# Session 3 – Benchmark Open-Source Models

Benchmark latency & approximate tokens/sec for multiple model aliases via Foundry Local.

### Explanation: Dependency Installation
Installs minimal packages for benchmarking:
- `foundry-local-sdk` for managing/attaching to local models.
- `openai` for a simple chat completion client.
- `numpy` (future extension or vector ops if needed).
Idempotent; safe to re-run.

# Scenario
This benchmark notebook measures latency and approximate throughput (tokens/sec) for one or more locally hosted open‑source model aliases via Foundry Local. It:
- Discovers available model IDs (or respects BENCH_MODELS env override).
- Warms each model once to mitigate first-token cold start.
- Executes multiple chat completion rounds per model and aggregates latency + token usage.
- Outputs JSON plus a Markdown-friendly summary table.

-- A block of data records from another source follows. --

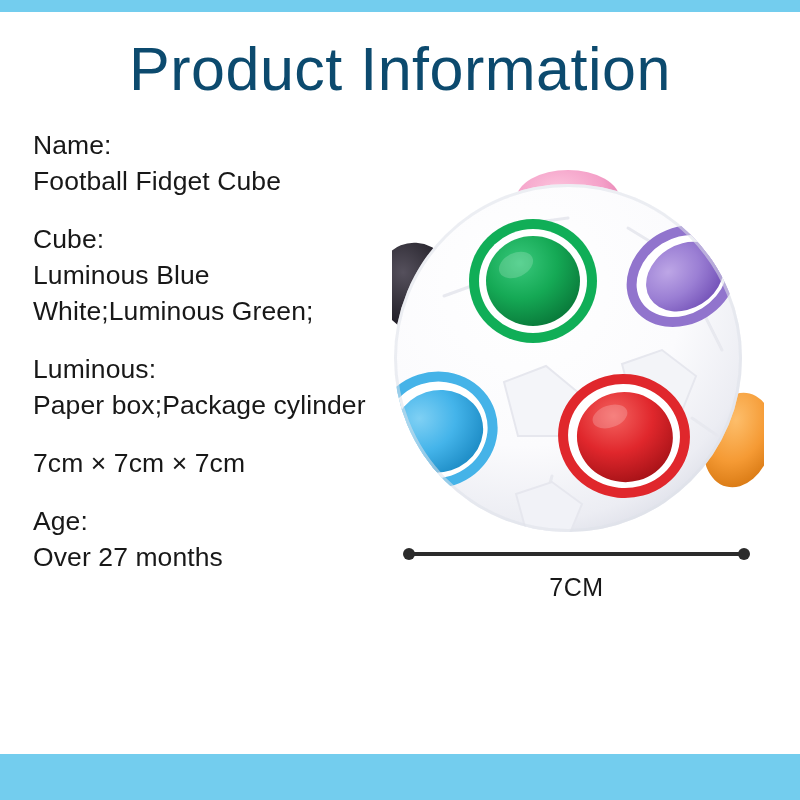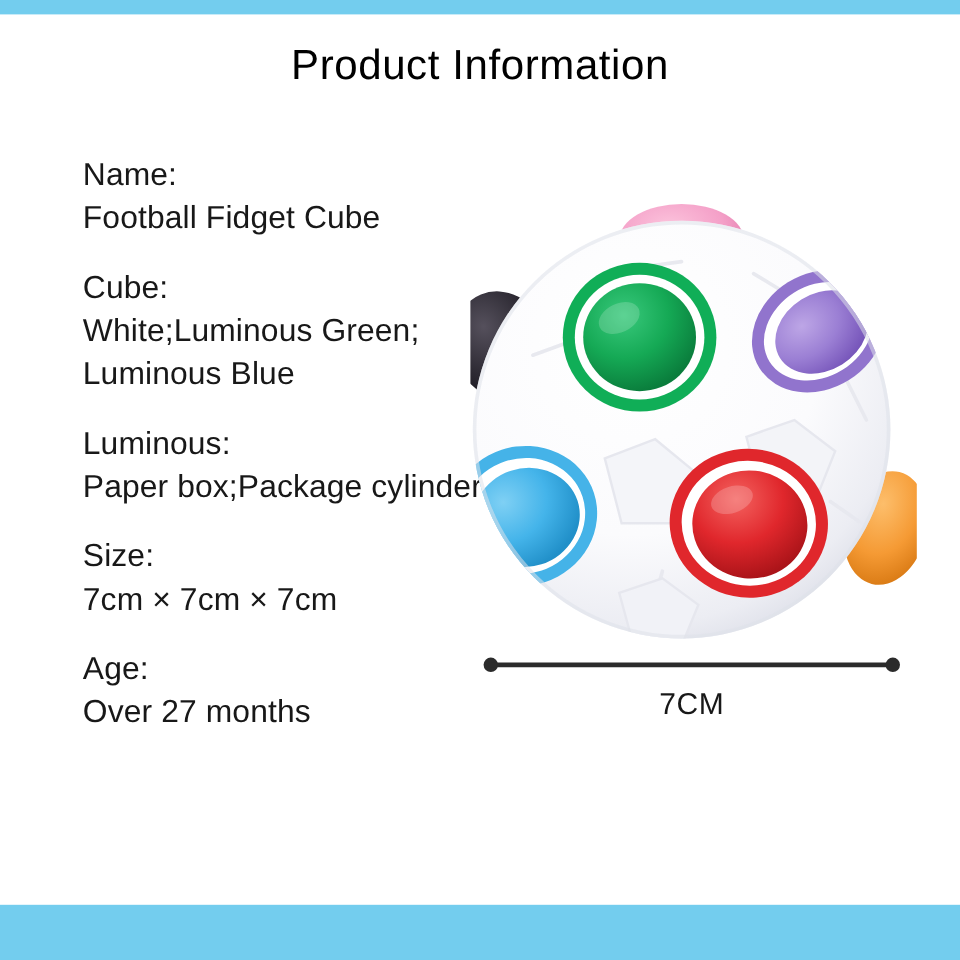"Product Information" .page-title { color: #000000 -> #0c4a6e; font-size: 35px -> 61px }
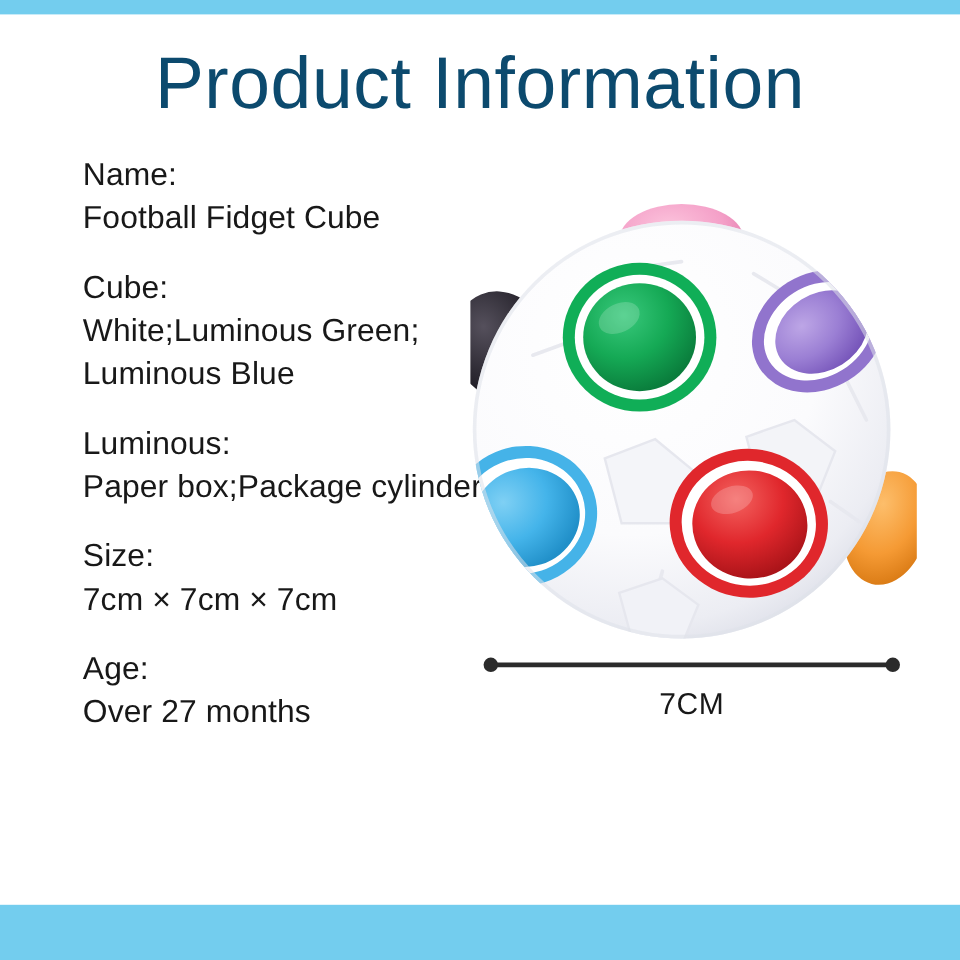"Name:" .spec-block { margin-left: 36px -> none }
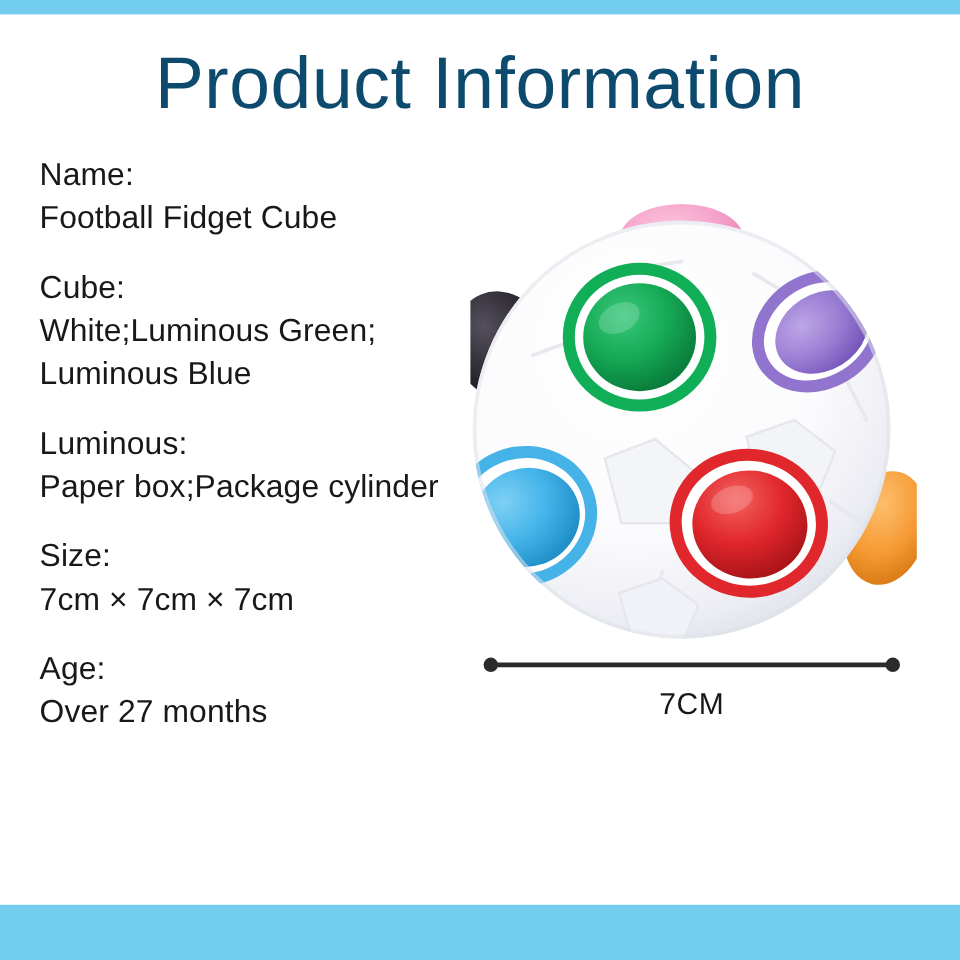"White;Luminous Green;" div.spec-value-line { order: before "Luminous Blue" -> after "Luminous Blue" }
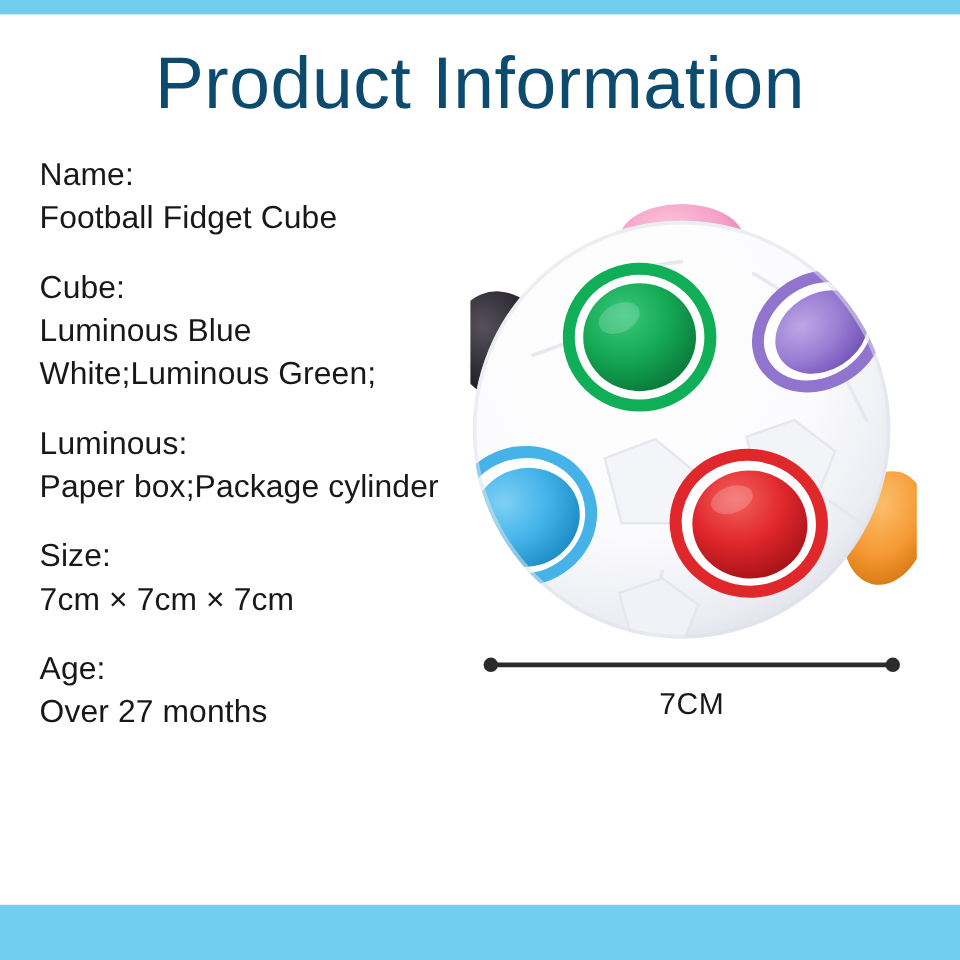"Size:" div.spec-label { html: <div>Size:</div> -> none }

Use this to compare small language model trade-offs (speed vs. capability) before integrating routing or cost heuristics.

In [None]:
!pip install -q foundry-local-sdk openai numpy

### Explanation: Preview Model Discovery
Performs an early lightweight model listing to give immediate feedback on which models are currently loaded before we refine configuration. Non-fatal if service not yet started.

In [None]:
import os, time, statistics, json
from foundry_local import FoundryLocalManager
from openai import OpenAI

# Early model discovery preview (optional)
# This gives users immediate feedback on what Foundry Local currently has loaded
# before the configuration/discovery cell refines the model list.
try:
    _preview_base = os.getenv('BASE_URL','http://127.0.0.1:57127/v1')
    _preview_key = os.getenv('API_KEY','not-needed')
    _preview_client = OpenAI(base_url=_preview_base, api_key=_preview_key)
    _preview_models = [m.id for m in _preview_client.models.list().data]
    if _preview_models:
        print(f"Foundry Local models discovered (preview): {_preview_models}")
    else:
        print(f"No models discovered yet at {_preview_base}. Load models before benchmarking (e.g., 'foundry model run phi-4-mini').")
except Exception as _e:
    print(f"Model preview unavailable: {_e}")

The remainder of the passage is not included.